Judging by media reports, we can be pretty sure that some dedicated academics and journos are focused on tracking the costs and benefits. For sure Britain created a good international impression but I worry that various internal vested interests will divert attention and resources from issues that we really need to worry about. There is a lot of bad news that some want to bury.
@Bob B #29:
I feel like I’m arguing against Eliza…
Defend your claim that it is without exception impossible to teach children better than they are now being taught.
Robin
“Defend your claim that it is without exception impossible to teach children better than they are now being taught.”
I’ve not claimed that. More importantly, you haven’t said what other lessons are to be scrapped order to make way for the additional compulsory team sports in primary schools and whether that is conducive to reducing the third of primary school leavers who are deficient in basic reading, writing and maths skills. We also need to know where are the additional sports teachers to come from and whether they are to be added to or will replace existing teaching staff.
It’s amazing how all that has been quickly swept under the proverbial by the campaign for more compulsory team sports. With all the talk in the news about over optimistic tendering for the west coast rail franchise, it’s timely to recall that the predicted cost of the games when London won the bid in 2005 to stage the Olympics was £2.37billion. That increased four fold and no one batted an eyelid.
@Bob B #34:
“Defend your claim that it is without exception impossible to teach children better than they are now being taught.”
I’ve not claimed that.
Yes, you have – see your next sentence.
More importantly, you haven’t said what other lessons are to be scrapped order to make way for the additional compulsory team sports in primary schools and whether that is conducive to reducing the third of primary school leavers who are deficient in basic reading, writing and maths skills.
If teaching of basic reading, writing and maths can be improved, then even reducing the number of hours teaching those skills need not affect the quality of the teaching.
You have claimed that reducing the hours spent teaching those skills necessarily and without exception reduces the academic standard of those pupils.

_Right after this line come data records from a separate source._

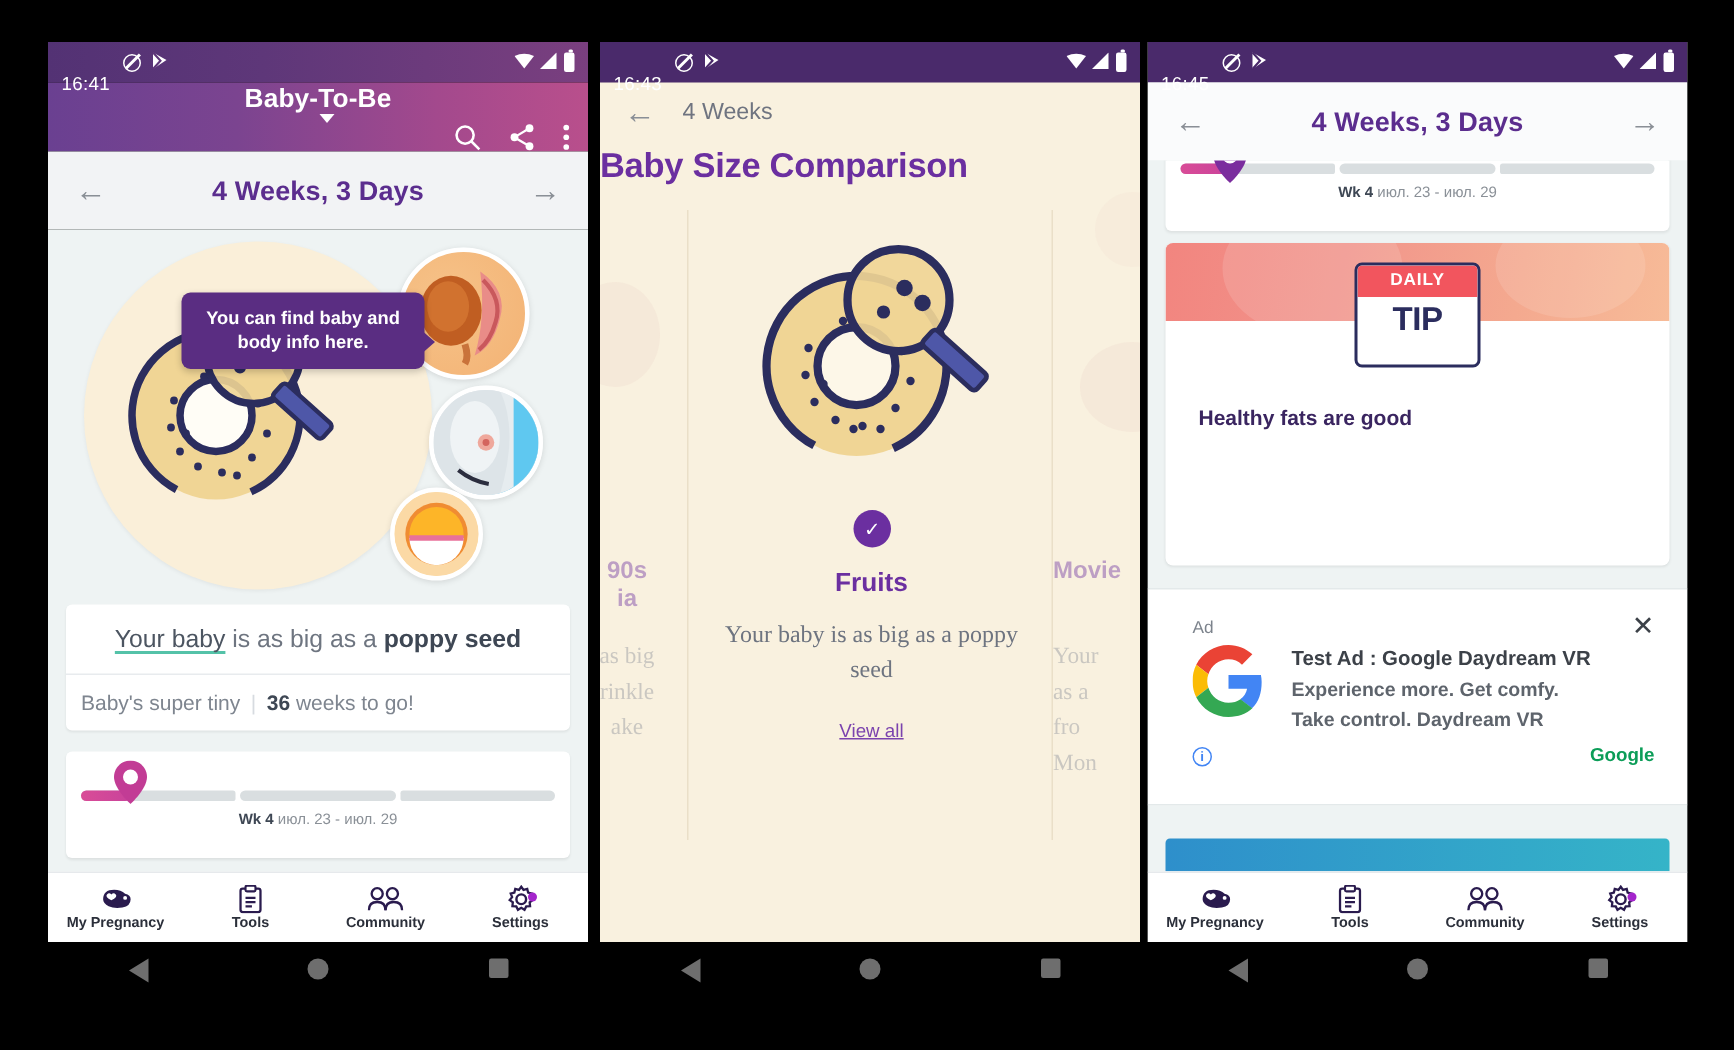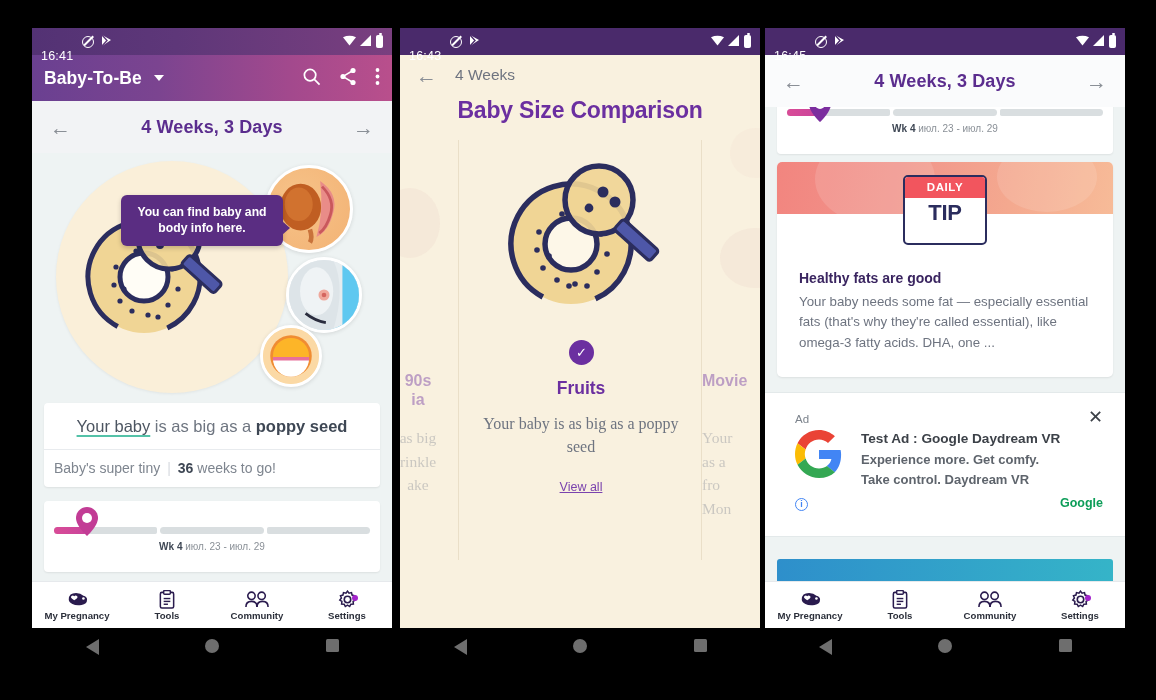--- a/index.html
+++ b/index.html
@@ -35,20 +35,21 @@
   .ic-bat { width: 7px; height: 13px; border: 1.4px solid #fff; border-radius: 1.5px; background: #fff; position: relative; }
   .ic-bat::before { content:""; position: absolute; top:-3px; left:1.5px; width:3px; height:2px; background:#fff; border-radius:1px;}
   .ic-dnd { width: 12px; height: 12px; border: 1.5px solid #fff; border-radius: 50%; position: relative; }
   .ic-dnd::after { content:""; position:absolute; left:-1px; top:3.5px; width:13px; height:1.5px; background:#fff; transform: rotate(-45deg); }
 
   
   .appbar {
     height: 46px; display: flex; align-items: center; padding: 0 12px;
     background: linear-gradient(90deg,#6A4091 0%, #7b4490 35%, #a3498d 72%, #b94f8c 100%);
     color: #fff;
+    flex-direction: column;
   }
   .appbar-title { font-size: 17.5px; font-weight: 600; letter-spacing: .1px; }
   .caret-down {
     width: 0; height: 0; margin-left: 12px;
     border-left: 5px solid transparent; border-right: 5px solid transparent; border-top: 6px solid #fff;
   }
   .appbar-actions { margin-left: auto; display: flex; align-items: center; gap: 18px; }
 
   
   .weeknav {
@@ -118,21 +119,21 @@
   }
   .navitem { flex: 1; text-align: center; position: relative; }
   .navitem .nlabel { font-size: 9.6px; font-weight: 700; color: #2B2F3A; margin-top: 1px; }
   .navitem .nicon { height: 19px; display: flex; align-items: center; justify-content: center; }
   .badge-dot { position: absolute; width: 6px; height: 6px; border-radius: 50%; background: #A425CC; top: 5px; left: 50%; margin-left: 5px; }
 
   
   .s2 { background: #F9F1DF; }
   .s2-nav { height: 40px; display: flex; align-items: center; padding: 0 16px; gap: 18px; }
   .s2-nav .t { font-size: 15.5px; color: #6F7480; font-weight: 500; }
-  .s2-title { text-align: center; font-size: 23px; font-weight: 700; color: #6B2FA0; letter-spacing: -.2px; margin-top: 2px; }
+  .s2-title { font-size: 23px; font-weight: 700; color: #6B2FA0; letter-spacing: -.2px; margin-top: 2px; }
   .carousel { position: absolute; top: 112px; left: 0; width: 360px; height: 420px; display: flex; }
   .cpanel { position: relative; height: 420px; }
   .cpanel.side { width: 58px; opacity: .42; }
   .cpanel.center { width: 244px; border-left: 1px solid #EADFC8; border-right: 1px solid #EADFC8; }
   .c2-art { position: absolute; left: 36px; top: 12px; width: 172px; height: 172px; }
   .check {
     position: absolute; left: 110px; top: 200px; width: 25px; height: 25px; border-radius: 50%;
     background: #6B2FA0; color: #fff; font-size: 13px; display: flex; align-items: center; justify-content: center;
   }
   .c2-cat { position: absolute; top: 238px; left: 0; width: 244px; text-align: center; font-size: 17.5px; font-weight: 700; color: #6B2FA0; }
@@ -550,21 +551,20 @@
         <div class="tipcard">
           <div class="tip-banner">
             <div class="b1"></div>
             <div class="b2"></div>
           </div>
           <div class="tipbox">
             <div class="daily">DAILY</div>
             <div class="tipw">TIP</div>
           </div>
           <div class="tip-head">Healthy fats are good</div>
-          <div class="tip-body">Your baby needs some fat — especially essential fats (that's why they're called essential), like omega-3 fatty acids. DHA, one ...</div>
         </div>
 
         <div class="adcard">
           <div class="ad-lbl">Ad</div>
           <div class="ad-close">✕</div>
           <svg class="glogo" viewBox="0 0 48 48">
             <path fill="#EA4335" d="M24 9.5c3.5 0 6.6 1.2 9 3.6l6.9-6.9C35.6 2.4 30.2 0 24 0 14.6 0 6.4 5.4 2.5 13.2l8.1 6.3C12.4 13.8 17.7 9.5 24 9.5z"></path>
             <path fill="#4285F4" d="M46.1 24.6c0-1.6-.2-3.2-.5-4.6H24v9.1h12.4c-.5 2.9-2.2 5.3-4.6 7l7.9 6.1c4.6-4.3 6.4-10.5 6.4-17.6z"></path>
             <path fill="#FBBC05" d="M10.6 28.5c-.5-1.4-.8-2.9-.8-4.5s.3-3.1.8-4.5l-8.1-6.3C.9 16.4 0 20.1 0 24s.9 7.6 2.5 10.8l8.1-6.3z"></path>
             <path fill="#34A853" d="M24 48c6.5 0 11.9-2.1 15.9-5.8l-7.9-6.1c-2.2 1.5-5 2.4-8 2.4-6.3 0-11.6-4.3-13.4-10l-8.1 6.3C6.4 42.6 14.6 48 24 48z"></path>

In any event – what is wrong with increasing primary school hours by 24 minutes a day to make time for 2 hours of PE?
Robin
C’mon. More time spent on compulsory sports in primary schools means less time spent on other subjects – be it reading, writing and maths or geopgraphy, history, art and music. My perspective is that we need to worry more about the finding that a third of primary school leavers are deficient in basic reading, writing and maths skills long before we require schools to devote more lessons to compulsory sports. A third is an especially worrying high percentage.
I’ve already said @29 that local entrenched cultural pressures may be averse to anything remotely academic and teachers may be hard pressed to compensate for that. More time spent on sports stokes the very notion that sports is more important than all that boring academic stuff.
We’ve still not resolved where the extra sports teachers are coming from and whether that will mean other staff will have to go.
In the BBC Today programme this Thursday morning, someone from the CBI was saying about two-third of new jobs are high-skill jobs. Deficiency in reading, writing and maths is not a good starting point for high-skill jobs. It emerged that the CBI is producing an analysis of employment trends around October time. I’ll be watching out for that.